5

I'm using JGit for one of my project that involves intesive use of git.

My aim is to use a RevWalk to be able to iterate over the commits in a repository in a chronological order, starting at a specifc commit. I've managed to achieve both of them separetely:

  • Chronological order by applying a RevSort.REVERSE
  • Starting point by calling RevWalk.markStart(RevCommit c)

My problem is that when I try to combine the two, it seems that the RevSort overrides the markStart, and the RevWalk always ends up starting at the beginning of the commits instea of the commit that I've specifiied.

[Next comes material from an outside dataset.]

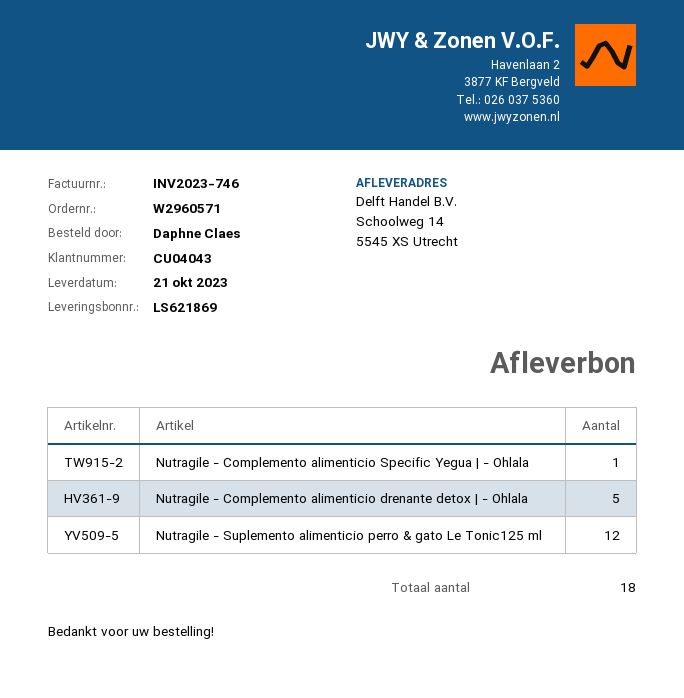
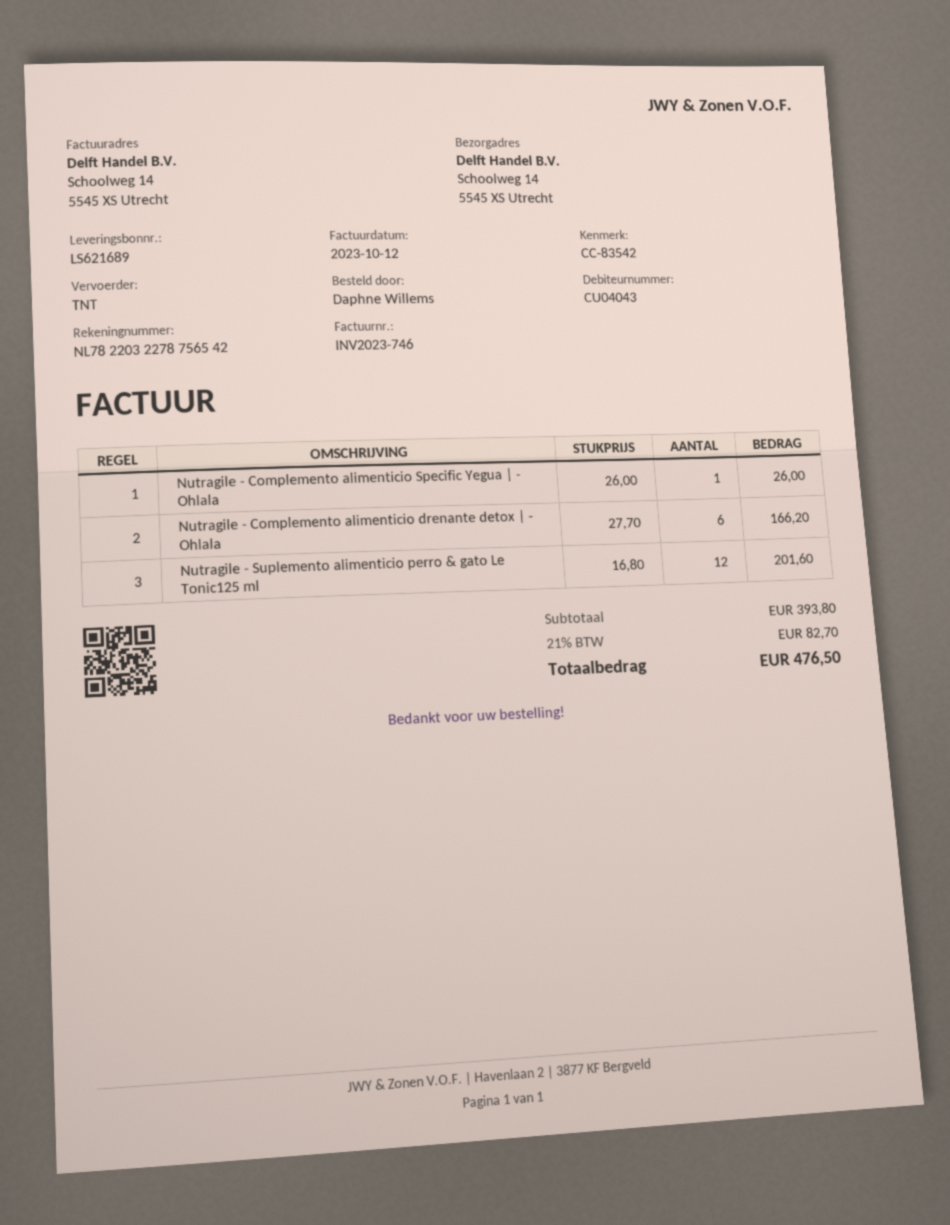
delivery note number: LS621869 -> LS621689
ordered by: Daphne Claes -> Daphne Willems
Nutragile - Complemento alimenticio drenante detox | - Ohlala: 5 -> 6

This snippet shows what I've got:

import org.eclipse.jgit.lib.Repository;
import org.eclipse.jgit.internal.storage.file.FileRepository;
import org.eclipse.jgit.revwalk.RevWalk;
import org.eclipse.jgit.revwalk.RevCommit;
import org.eclipse.jgit.revwalk.RevSort;

import java.io.IOException;
import org.eclipse.jgit.errors.AmbiguousObjectException;
import org.eclipse.jgit.errors.MissingObjectException;

public class Main {

    public static void main(String[] args) throws IOException, AmbiguousObjectException, MissingObjectException {
        final String repositoryPath = args[0];
        final String commitID = args[1];
        final Repository repository = new FileRepository(repositoryPath + "/.git");
        final RevWalk walk = new RevWalk(repository);
        walk.sort(RevSort.REVERSE);
        walk.markStart(walk.parseCommit(repository.resolve(commitID)));
        for (final RevCommit revCommit : walk) {
            System.err.println(revCommit.getId());
        }
    }

}

This should prints the ID of the repository in reverse order starting at the commit specified, but it just ignore the second setting and starts from the initial commit.

UPDATE:

I've investigated more in the problem and it turns out that when applying the two options together (in any order), the markStart becomes a markStop. I think that this is caused by markStart being always executed first and limiting the range of the commits (with a filter), and then having those reversed by the RevSort. Basically, the RevWalk is iterating on the complementary set of commits that I'm interested in.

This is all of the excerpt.